Either way, it leads me to things people said years ago and are rarely heard these days.

She clearly had tremendous powers as, if I pulled a face, she would tell me if the wind changed, I’d stay like that; I was never going to run the risk of having my tongue permanently on show the moment the levels of the Beaufort scale rose.

She was obviously unaware of the abolition of slavery, as she’d often asked what my last slave had died of? 

My nan clearly never did history at school as the retort to any of my many lies – “Yes, and I’m the Queen of Sheba” – was clearly inaccurate.  My nan was old and had no teeth, but she was neither 3,000; Arabic (she was from Clapham) nor royalty!
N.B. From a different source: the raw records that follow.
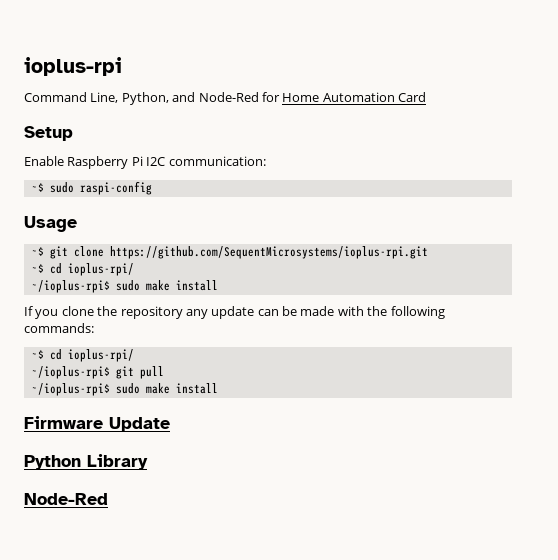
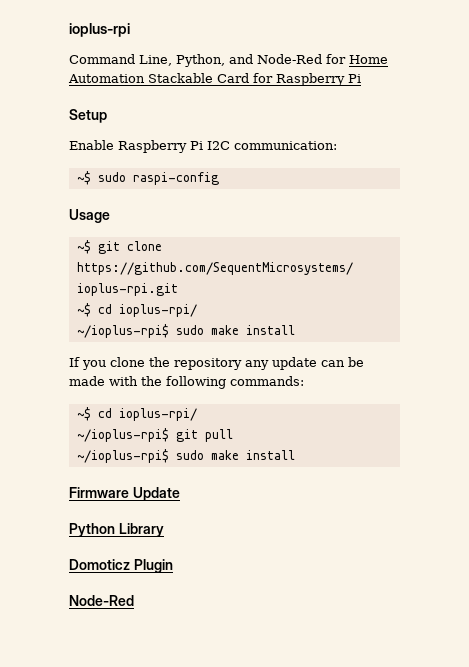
- Command Line, Python, and Node-Red for Home Automation Card
+ Command Line, Python, and Node-Red for Home Automation Stackable Card for Raspberry Pi
+ Domoticz Plugin

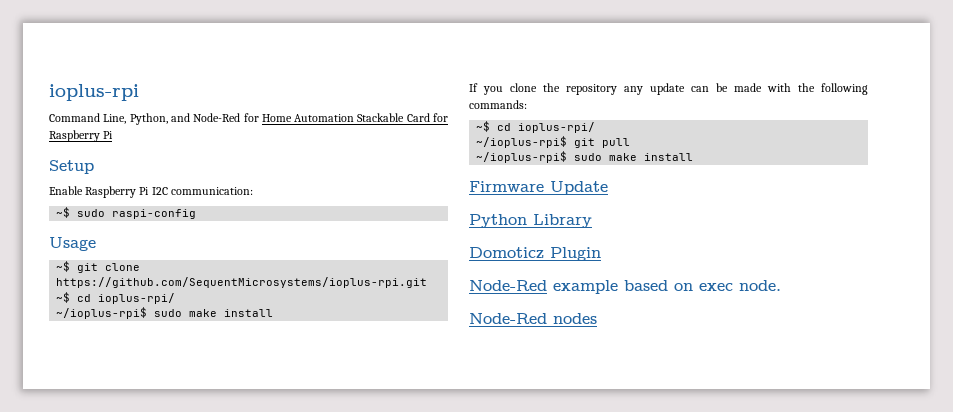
  Domoticz Plugin
- Node-Red
+ Node-Red example based on exec node.
+ Node-Red nodes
Cat’s got your tongue?  Well, of course not, as we don’t possess any pets.

Given that time travel doesn’t exist it would be hard, unless you’re Superman or Dr Who, to knock someone into the middle of next week.

Unless you’ve a 120-year-old greengrocer, you’re unlikely to hear “much obliged”, “thanking you” or “that’ll be tuppence, three farthings, love”.


Say goodnight to the folks, Micky

People don’t have catch phrases like they used to.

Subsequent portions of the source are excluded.